Kelebihan dan Kekurangan
Xiaomi 17 Pro
- Chipset Snapdragon 8 Elite Gen 5 dengan skor Antutu SoC 2.449.060, tertinggi di kelasnya dan unggul 5,6% dari Dimensity 9500
- Layar LTPO AMOLED 6,3 inci dengan 3500 nits peak brightness dan PWM 2160Hz, lebih ramah mata di penggunaan malam hari
- Bobot hanya 192 gram dengan dimensi kompak 151,1 x 71,8 x 8 mm, sangat nyaman digenggam satu tangan
- Kamera utama 50 MP dengan sensor 1/1,28 inci yang lebih besar dari Xiaomi 17T Pro (1/1,31 inci), menghasilkan bidikan lebih terang di low-light
- USB Type-C 3.2 dengan DisplayPort dan OTG, mendukung output video 4K ke monitor eksternal
- Fingerprint ultrasonic under display, lebih akurat dan tidak terganggu oleh jari basah atau berminyak
- Baterai 6300 mAh lebih kecil 700 mAh dari Xiaomi 17T Pro, meski masih besar untuk ukuran compact flagship
- Layar 6,3 inci mungkin terlalu kecil untuk penggemar konten multimedia dan gaming layar lebar
- Hanya mendukung dual SIM Nano, tanpa opsi eSIM yang lebih fleksibel untuk traveler
- Tidak ada opsi RAM 12GB untuk varian 1TB, maksimal hanya 16GB RAM pada varian tertentu
- Bluetooth 5.4, ketinggalan satu generasi dari Xiaomi 17T Pro yang sudah Bluetooth 6.0
- Kamera ultrawide 50 MP dengan sudut pandang 102° lebih sempit dari 120° milik Xiaomi 17T Pro
Xiaomi 17T Pro
- Baterai raksasa 7000 mAh, terbesar di segmen flagship, mampu bertahan hingga 2 hari pemakaian normal
- Layar 6,83 inci 144Hz dengan PWM 3840Hz, refresh rate lebih tinggi dan PWM lebih rendah untuk mengurangi flicker pada sensitifitas mata
- Kamera ultrawide 12 MP dengan sudut pandang 120°, lebih lebar untuk foto landscape dan grup
- Bluetooth 6.0 terbaru, menawarkan efisiensi daya lebih baik dan koneksi lebih stabil untuk audio nirkabel
- Dukungan eSIM ganda (Nano-SIM + eSIM + eSIM), sangat fleksibel untuk pengguna multi-operator atau traveling
- Bobot 219 gram masih wajar untuk kapasitas baterai 7000 mAh, tidak terasa terlalu berat
- Chipset Dimensity 9500 dengan skor Antutu SoC 2.319.961, lebih rendah 5,6% dari Snapdragon 8 Elite Gen 5 pada Xiaomi 17 Pro
- Bobot 219 gram dan dimensi 162,2 x 77,5 x 8,3 mm, terasa besar dan berat untuk penggunaan satu tangan
- USB Type-C 2.0 tanpa DisplayPort, tidak mendukung output video eksternal seperti Xiaomi 17 Pro
- Kamera utama menggunakan sensor 1/1,31 inci yang sedikit lebih kecil dari Xiaomi 17 Pro (1/1,28 inci), berpotensi kurang optimal di low-light
- Fingerprint optical under display, lebih lambat dan kurang akurat dibanding ultrasonic pada Xiaomi 17 Pro
- Layar dengan peak brightness 3500 nits namun typ brightness hanya 600 nits, lebih redup di penggunaan normal dibanding Xiaomi 17 Pro yang tidak disebut typ brightness-nya
Rekomendasi
Xiaomi 17 Pro dipilih sebagai pemenang karena menawarkan keseimbangan sempurna antara performa, portabilitas, dan fitur premium.
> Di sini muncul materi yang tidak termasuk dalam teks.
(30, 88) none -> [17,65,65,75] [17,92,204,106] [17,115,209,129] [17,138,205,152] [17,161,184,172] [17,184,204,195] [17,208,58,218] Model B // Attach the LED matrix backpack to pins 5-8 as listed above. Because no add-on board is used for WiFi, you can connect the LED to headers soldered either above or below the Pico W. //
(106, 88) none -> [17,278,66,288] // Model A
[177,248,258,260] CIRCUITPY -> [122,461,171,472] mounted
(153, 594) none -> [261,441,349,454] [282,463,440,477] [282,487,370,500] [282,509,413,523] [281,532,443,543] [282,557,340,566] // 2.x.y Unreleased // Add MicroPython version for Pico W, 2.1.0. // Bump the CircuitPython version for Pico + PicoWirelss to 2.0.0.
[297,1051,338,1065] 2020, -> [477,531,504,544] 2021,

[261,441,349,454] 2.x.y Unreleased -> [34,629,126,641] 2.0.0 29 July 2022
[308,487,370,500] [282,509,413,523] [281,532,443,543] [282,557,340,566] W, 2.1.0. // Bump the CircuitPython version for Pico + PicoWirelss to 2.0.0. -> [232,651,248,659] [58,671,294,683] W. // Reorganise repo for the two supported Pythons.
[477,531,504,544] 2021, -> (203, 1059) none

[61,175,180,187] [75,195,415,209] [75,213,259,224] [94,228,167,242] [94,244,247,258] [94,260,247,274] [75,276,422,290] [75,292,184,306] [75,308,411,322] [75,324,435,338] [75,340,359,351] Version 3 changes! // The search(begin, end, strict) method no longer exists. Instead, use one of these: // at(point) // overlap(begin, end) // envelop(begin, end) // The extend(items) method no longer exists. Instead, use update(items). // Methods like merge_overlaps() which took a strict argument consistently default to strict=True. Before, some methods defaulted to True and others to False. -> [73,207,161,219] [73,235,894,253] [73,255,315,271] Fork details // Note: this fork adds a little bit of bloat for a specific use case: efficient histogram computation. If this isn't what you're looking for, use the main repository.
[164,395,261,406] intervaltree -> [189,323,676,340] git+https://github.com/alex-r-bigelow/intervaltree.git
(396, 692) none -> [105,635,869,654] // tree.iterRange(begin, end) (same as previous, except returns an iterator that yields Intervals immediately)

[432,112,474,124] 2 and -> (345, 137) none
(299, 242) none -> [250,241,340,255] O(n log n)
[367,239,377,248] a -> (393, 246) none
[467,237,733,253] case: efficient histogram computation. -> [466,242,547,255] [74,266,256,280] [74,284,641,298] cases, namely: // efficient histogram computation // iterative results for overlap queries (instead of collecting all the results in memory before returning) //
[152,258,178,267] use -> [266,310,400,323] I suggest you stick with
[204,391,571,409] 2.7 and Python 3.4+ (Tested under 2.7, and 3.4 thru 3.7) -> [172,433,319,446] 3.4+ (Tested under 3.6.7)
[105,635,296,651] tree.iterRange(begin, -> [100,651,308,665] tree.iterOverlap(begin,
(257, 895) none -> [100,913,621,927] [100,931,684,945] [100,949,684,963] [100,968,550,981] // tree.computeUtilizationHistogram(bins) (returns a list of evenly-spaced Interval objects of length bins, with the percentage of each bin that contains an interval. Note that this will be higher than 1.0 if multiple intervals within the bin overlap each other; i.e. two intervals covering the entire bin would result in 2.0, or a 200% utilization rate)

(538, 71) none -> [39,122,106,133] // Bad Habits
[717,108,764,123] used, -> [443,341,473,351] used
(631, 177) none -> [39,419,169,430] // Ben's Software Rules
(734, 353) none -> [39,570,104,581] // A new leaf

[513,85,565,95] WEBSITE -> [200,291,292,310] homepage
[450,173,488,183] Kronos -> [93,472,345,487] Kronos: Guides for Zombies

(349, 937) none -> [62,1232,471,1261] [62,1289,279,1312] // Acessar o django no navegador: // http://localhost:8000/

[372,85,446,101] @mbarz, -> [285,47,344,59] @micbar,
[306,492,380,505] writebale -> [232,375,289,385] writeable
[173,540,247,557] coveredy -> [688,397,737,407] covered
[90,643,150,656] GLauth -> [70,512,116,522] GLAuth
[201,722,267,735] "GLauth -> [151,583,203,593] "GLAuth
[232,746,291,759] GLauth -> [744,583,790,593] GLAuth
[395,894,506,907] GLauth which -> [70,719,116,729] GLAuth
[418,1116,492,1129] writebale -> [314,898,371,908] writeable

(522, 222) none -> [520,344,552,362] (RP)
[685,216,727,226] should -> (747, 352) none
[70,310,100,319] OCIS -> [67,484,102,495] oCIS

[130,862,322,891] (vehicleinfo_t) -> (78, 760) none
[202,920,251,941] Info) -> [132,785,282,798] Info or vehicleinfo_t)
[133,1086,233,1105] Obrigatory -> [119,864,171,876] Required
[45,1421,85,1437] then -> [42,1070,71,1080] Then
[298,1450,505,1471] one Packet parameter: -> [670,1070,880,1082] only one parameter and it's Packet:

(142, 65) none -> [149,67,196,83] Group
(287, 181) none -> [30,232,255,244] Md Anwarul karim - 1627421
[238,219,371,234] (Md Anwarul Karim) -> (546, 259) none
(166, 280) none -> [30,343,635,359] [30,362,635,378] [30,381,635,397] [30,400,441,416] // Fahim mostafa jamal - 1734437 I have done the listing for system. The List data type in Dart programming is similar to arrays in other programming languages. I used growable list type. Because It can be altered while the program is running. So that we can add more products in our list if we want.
Dengan chipset Snapdragon 8 Elite Gen 5 yang mencetak skor Antutu SoC 2.449.060 (unggul 5,6% dari Dimensity 9500), ponsel ini menjadi pilihan utama bagi pengguna yang mengutamakan performa gaming dan multitasking berat. Layar LTPO AMOLED 6,3 inci dengan 3500 nits peak brightness dan PWM 2160Hz memberikan pengalaman visual superior tanpa membuat mata cepat lelah. Bobot 192 gram membuatnya sangat nyaman digenggam, berbeda dengan Xiaomi 17T Pro yang 219 gram. Keunggulan kamera utama dengan sensor lebih besar (1/1,28 inci vs 1/1,31 inci) dan USB Type-C 3.2 dengan DisplayPort menjadi nilai tambah signifikan untuk fotografer mobile dan pengguna yang membutuhkan output video. Meskipun baterai 6300 mAh lebih kecil 700 mAh dari kompetitornya, daya tahan tetap impresif untuk ukuran compact flagship dan didukung pengisian 100W wired serta 50W wireless.